It almost seems like a Morse taper #3 although it doesn’t seem quite right to me. I have a dead center that came with the lathe which fits correctly. I also have a reamer with a Morse taper #3 that seems to fit slightly different. When I try to release the reamer with the Morse taper by reversing the wheel on the headstock, the reamer with the Morse taper never bottoms out and it gets pushed out of the headstock like the dead center does. I noticed that the dead center sits deeper into the taper than the reamer does. See the pictures. I am marked the tools with white paint where they sit in the taper.

Help me out if you can please! I’d like to get a drill chuck that I can use in the headstock.

"Headstock" is the creature on the LEFT, the one with a chuck on it. The creature to your RIGHT is the tailstock. HS "may" have a standard taper that is truncated. Some are Brown & Sharpe's "jarno" taper.

Your situation, it sounds as if you simply haven't yet gotten dings and burrs cleaned-up. Until that is done, you are somewhat in the dark as to taper fit.

A reamer is not your first nor best tool for that. More better to blue-up a known-good centre, find and hand-stone them off first.

Even cheap imported centers or sleeves are usually accurately ground. Their alloy or heat-treating may be marginal, but they will at least be undamaged. Comparing junk to junk will just have you chasing your tail. Get better goods into the zone.
 
If reamer is actually MT3, the big end is about .938

Since it stops well before big end. possibly the lathe has a 7 Jarno, which is 7/8 or .875 big end

What is big end of center that fits right?

All info needed is in Machinery's Handbook
 
If reamer is actually MT3, the big end is about .938

Since it stops well before big end. possibly the lathe has a 7 Jarno, which is 7/8 or .875 big end

What is big end of center that fits right?

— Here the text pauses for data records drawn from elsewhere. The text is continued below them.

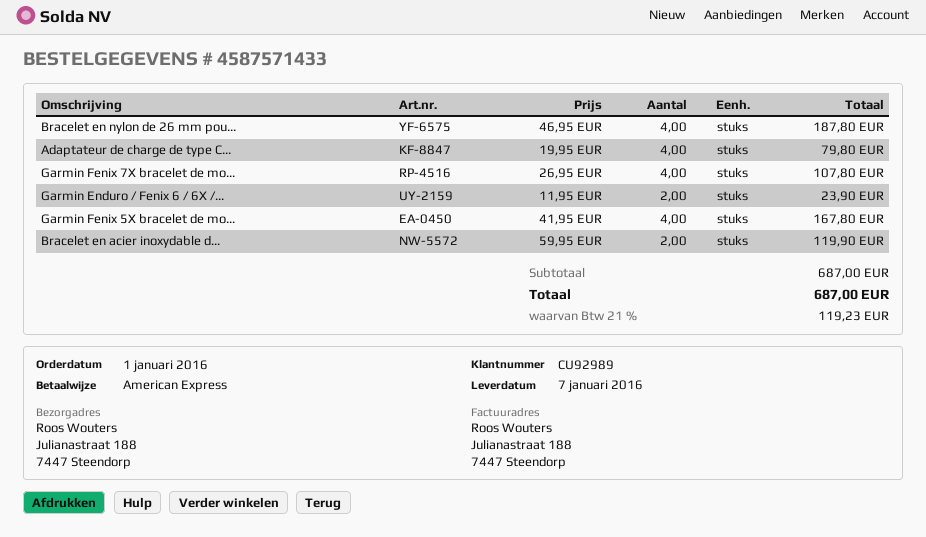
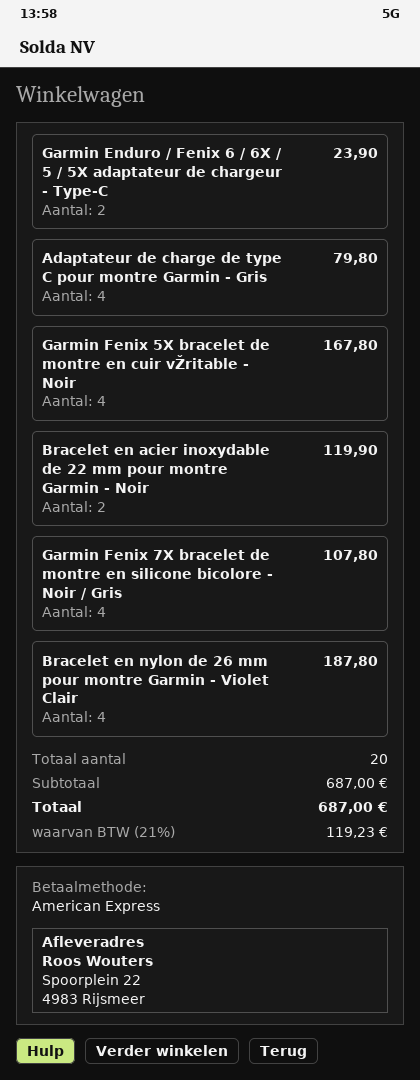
ship to: Julianastraat 188, 7447 Steendorp -> Spoorplein 22, 4983 Rijsmeer

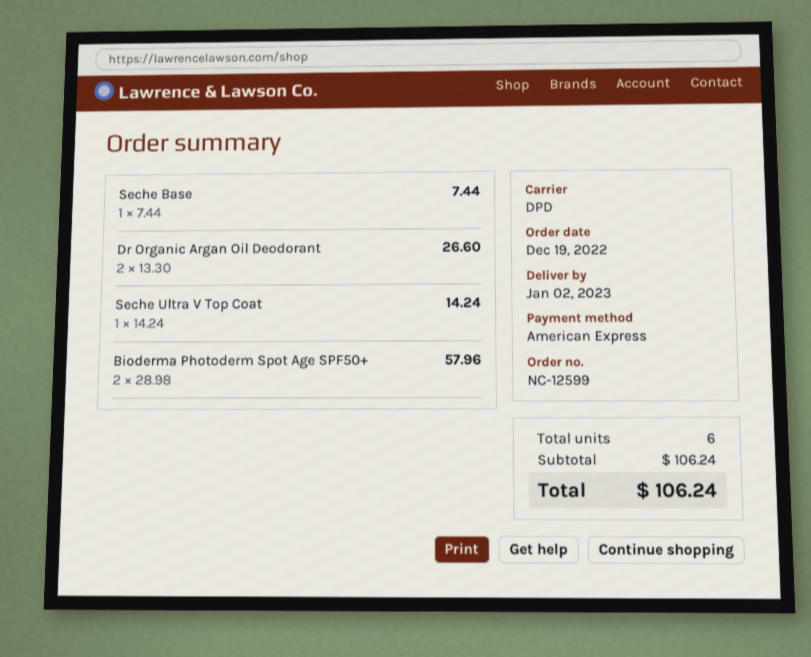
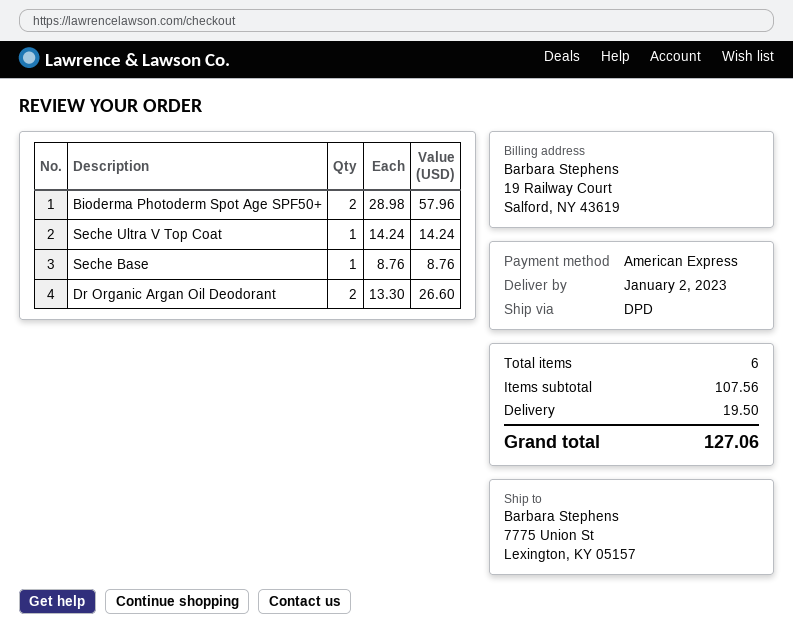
Seche Base: 1 x 7.44 = 7.44 -> 1 x 8.76 = 8.76
subtotal: 106.24 -> 107.56
shipping: none -> 19.50
total: 106.24 -> 127.06

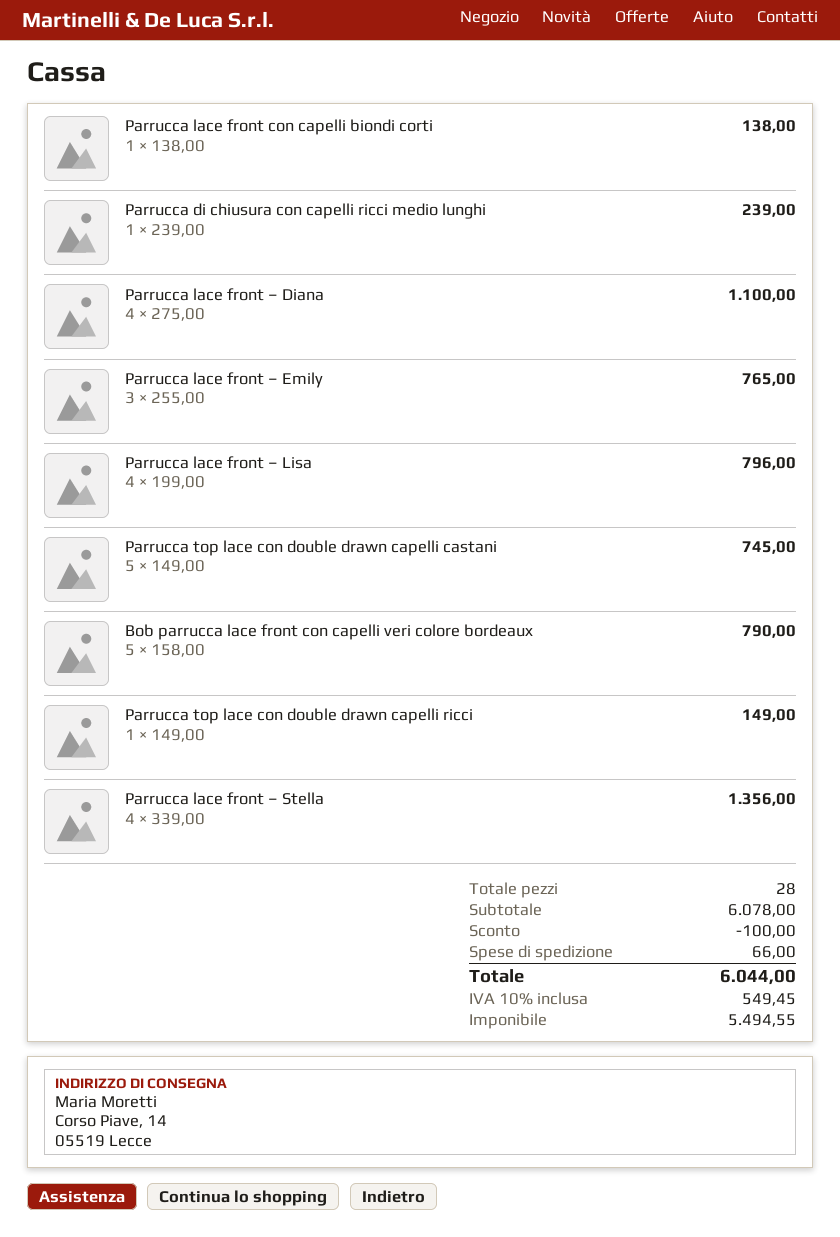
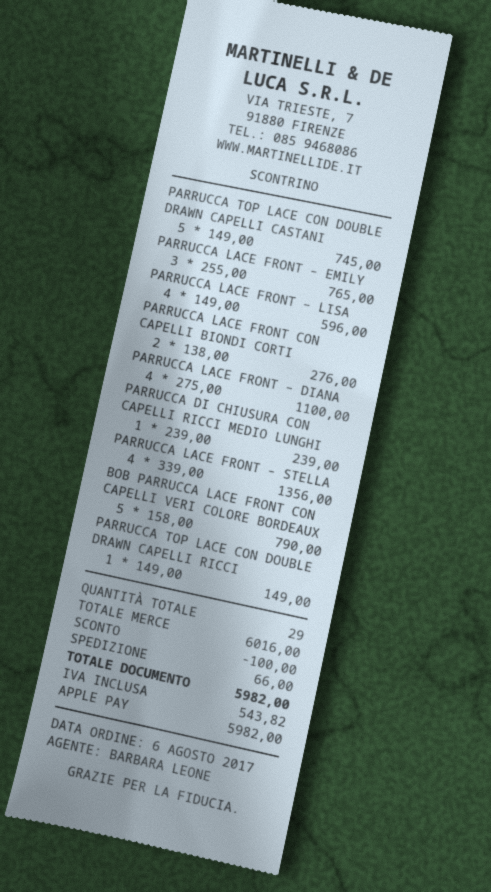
Parrucca lace front con capelli biondi corti: 1 x 138.00 = 138.00 -> 2 x 138.00 = 276.00
Parrucca lace front – Lisa: 4 x 199.00 = 796.00 -> 4 x 149.00 = 596.00
total quantity: 28 -> 29
subtotal: 6078.00 -> 6016.00
tax: 549.45 -> 543.82
total: 6044.00 -> 5982.00

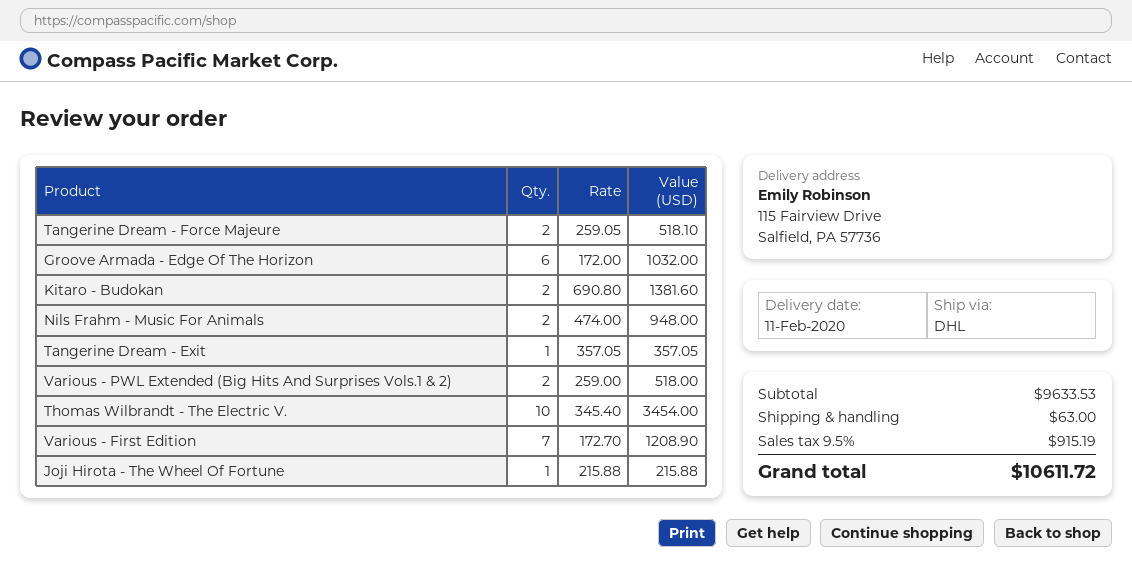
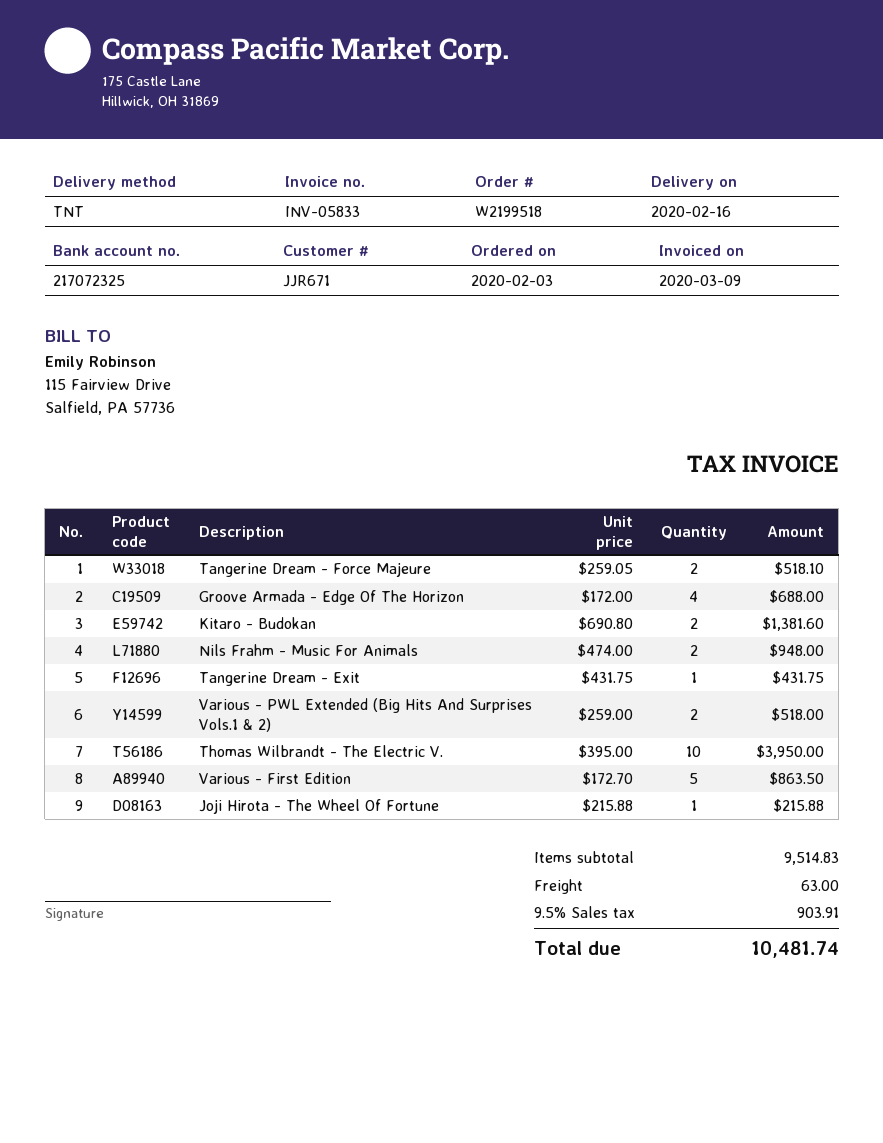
delivery date: 2020-02-11 -> 2020-02-16
shipping method: DHL -> TNT
Groove Armada - Edge Of The Horizon: 6 x 172.00 = 1032.00 -> 4 x 172.00 = 688.00
Tangerine Dream - Exit: 1 x 357.05 = 357.05 -> 1 x 431.75 = 431.75
Thomas Wilbrandt - The Electric V.: 10 x 345.40 = 3454.00 -> 10 x 395.00 = 3950.00
Various - First Edition: 7 x 172.70 = 1208.90 -> 5 x 172.70 = 863.50
subtotal: 9633.53 -> 9514.83
tax: 9.5% = 915.19 -> 9.5% = 903.91
total: 10611.72 -> 10481.74

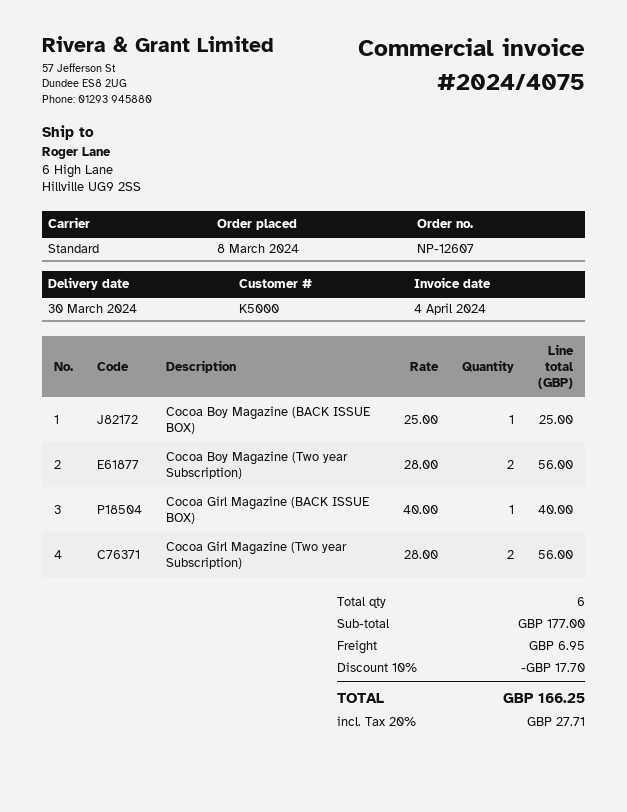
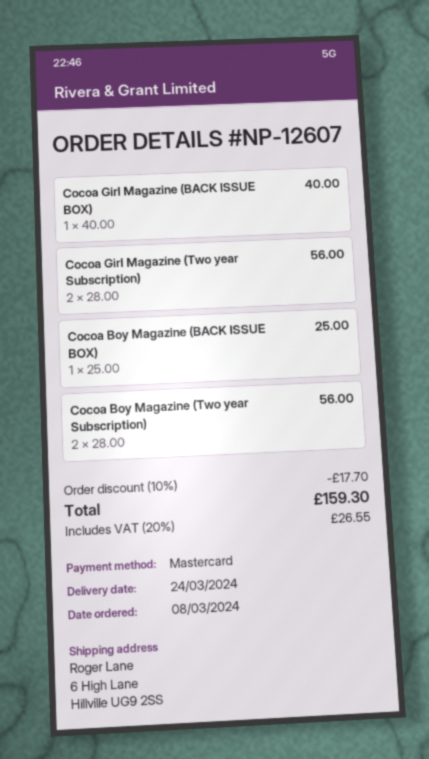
delivery date: 2024-03-30 -> 2024-03-24
shipping: 6.95 -> none
tax: 20% = 27.71 -> 20% = 26.55
total: 166.25 -> 159.30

All info needed is in Machinery's Handbook

Thanks gentlemen, please excuse my very rudimentary understanding of lathe terms.

Yes, the reamer has a measurement of .938” or so.

The measurement of the center at the paint mark in the photo (toward the big end) is .875”.

Would a 7 Jarno make sense for this old lathe?
 
Thanks gentlemen, please excuse my very rudimentary understanding of lathe terms.

Yes, the reamer has a measurement of .938” or so.

The measurement of the center at the paint mark in the photo (toward the big end) is .875”.

Would a 7 Jarno make sense for this old lathe?

I've not known John to EVER make a suggestion that did NOT "make sense".

:)

It simply isn't yet a certainty.

You've got metal to "clean up" - and carefully, please. It is still hiding its true nature.

jarno is a probability for lathe HS even though it never got much traction anywhere else.

If you place the tables for Morse taper, B&S taper, and Jarno side-by-side, what should leap right into your face is that jarno is ALWAYS the same taper, regardless of size or number, and the other two are NOT.

They change between sizes, sometimes each size, sometimes after two or more NOT changing. They may have been "hand optimized" for modestly better grip, each range. Otherwise, there is no obvious reason for it, nor gain from it.

Brown & Sharpes' resident genius, Chief Technologist, and Works Manager, Oscar Beale designed jarno to resolve all that.

As a byproduct of the way one calculates a jarno taper, it is "open ended". It can scale to any size, up or down.

Lathe makers need a spindle BORE. Jarno's constant angle, ANY size, made it easier to use partial-length tapers, allowed starting or ending at any point for a "gage line".

When trying to determine if a shortened taper was one size or another of MT, you have to ask if you are looking at only the small end of a large "number" taper, only the center of a medium "number" taper, only the large end of a smaller "number" taper, all of which MAY have dfferent angles, or a"half-size" MT that the maker decided for themselves.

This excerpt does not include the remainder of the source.